Change detection data:
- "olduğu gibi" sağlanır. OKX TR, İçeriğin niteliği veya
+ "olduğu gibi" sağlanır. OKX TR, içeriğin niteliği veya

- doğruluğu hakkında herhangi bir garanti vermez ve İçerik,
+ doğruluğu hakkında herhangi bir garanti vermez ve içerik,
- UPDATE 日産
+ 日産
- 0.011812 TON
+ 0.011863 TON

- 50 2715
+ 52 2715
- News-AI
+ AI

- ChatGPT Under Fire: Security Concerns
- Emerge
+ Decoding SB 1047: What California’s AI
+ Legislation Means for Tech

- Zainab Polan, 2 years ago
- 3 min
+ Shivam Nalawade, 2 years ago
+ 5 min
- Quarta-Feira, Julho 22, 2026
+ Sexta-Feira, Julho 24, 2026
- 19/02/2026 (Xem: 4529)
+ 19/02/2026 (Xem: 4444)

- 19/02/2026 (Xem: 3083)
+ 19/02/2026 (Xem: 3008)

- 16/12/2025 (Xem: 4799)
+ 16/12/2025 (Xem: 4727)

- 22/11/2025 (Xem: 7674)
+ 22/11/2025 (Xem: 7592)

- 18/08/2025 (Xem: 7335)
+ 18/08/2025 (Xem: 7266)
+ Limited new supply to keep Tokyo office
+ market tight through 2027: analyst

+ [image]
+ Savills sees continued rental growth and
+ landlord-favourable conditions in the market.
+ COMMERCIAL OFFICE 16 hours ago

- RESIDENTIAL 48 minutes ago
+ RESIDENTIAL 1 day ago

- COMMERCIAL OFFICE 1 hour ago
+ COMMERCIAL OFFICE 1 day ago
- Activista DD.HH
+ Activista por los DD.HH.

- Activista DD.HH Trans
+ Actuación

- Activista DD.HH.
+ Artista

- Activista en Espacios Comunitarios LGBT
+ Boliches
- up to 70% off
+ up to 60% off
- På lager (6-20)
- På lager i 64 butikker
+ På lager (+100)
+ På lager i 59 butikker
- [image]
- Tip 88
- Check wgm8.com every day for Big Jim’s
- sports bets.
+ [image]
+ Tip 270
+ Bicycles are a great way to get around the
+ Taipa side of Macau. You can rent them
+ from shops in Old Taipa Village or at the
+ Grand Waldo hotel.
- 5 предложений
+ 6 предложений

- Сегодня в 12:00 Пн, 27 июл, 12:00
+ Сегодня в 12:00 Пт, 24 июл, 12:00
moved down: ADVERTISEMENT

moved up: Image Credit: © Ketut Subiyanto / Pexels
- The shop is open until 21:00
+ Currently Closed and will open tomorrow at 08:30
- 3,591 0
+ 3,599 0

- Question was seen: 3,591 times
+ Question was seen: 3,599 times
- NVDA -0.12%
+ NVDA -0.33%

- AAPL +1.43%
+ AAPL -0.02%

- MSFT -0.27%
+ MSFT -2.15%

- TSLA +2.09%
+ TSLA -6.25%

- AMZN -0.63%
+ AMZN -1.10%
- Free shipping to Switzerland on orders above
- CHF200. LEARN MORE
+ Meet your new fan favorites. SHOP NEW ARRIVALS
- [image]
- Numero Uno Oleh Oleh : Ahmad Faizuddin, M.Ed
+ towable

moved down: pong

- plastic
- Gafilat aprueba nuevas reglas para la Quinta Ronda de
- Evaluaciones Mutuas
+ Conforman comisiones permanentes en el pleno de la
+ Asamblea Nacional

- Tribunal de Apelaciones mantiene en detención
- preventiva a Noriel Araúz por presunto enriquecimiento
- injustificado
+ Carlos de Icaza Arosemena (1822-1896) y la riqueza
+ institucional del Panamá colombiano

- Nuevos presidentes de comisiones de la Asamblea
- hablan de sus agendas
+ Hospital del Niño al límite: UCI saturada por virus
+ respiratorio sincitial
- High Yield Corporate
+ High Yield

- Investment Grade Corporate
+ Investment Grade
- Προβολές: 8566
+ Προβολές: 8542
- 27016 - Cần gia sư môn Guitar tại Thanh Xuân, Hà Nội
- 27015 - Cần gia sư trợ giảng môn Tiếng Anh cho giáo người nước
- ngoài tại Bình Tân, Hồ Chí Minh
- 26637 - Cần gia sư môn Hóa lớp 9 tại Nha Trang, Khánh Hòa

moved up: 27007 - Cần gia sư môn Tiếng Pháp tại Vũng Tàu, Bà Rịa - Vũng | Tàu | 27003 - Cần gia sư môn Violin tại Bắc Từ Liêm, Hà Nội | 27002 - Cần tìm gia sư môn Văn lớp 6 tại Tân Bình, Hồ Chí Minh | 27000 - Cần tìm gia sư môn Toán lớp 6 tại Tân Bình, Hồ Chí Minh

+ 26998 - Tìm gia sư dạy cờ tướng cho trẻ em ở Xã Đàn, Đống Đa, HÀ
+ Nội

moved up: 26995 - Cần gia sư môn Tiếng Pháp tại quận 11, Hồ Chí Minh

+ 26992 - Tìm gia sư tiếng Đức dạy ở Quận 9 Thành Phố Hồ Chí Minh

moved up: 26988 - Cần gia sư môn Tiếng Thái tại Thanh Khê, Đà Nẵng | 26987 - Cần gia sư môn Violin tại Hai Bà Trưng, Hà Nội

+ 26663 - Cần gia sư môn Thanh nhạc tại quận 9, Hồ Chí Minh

- [THE TASK]
The line containing "- 0.011812 TON" marks the end: copy exactly every line from the top of the data above down to it, that line included.

- [WRITTEN RESPONSE]
- "olduğu gibi" sağlanır. OKX TR, İçeriğin niteliği veya
+ "olduğu gibi" sağlanır. OKX TR, içeriğin niteliği veya

- doğruluğu hakkında herhangi bir garanti vermez ve İçerik,
+ doğruluğu hakkında herhangi bir garanti vermez ve içerik,
- UPDATE 日産
+ 日産
- 0.011812 TON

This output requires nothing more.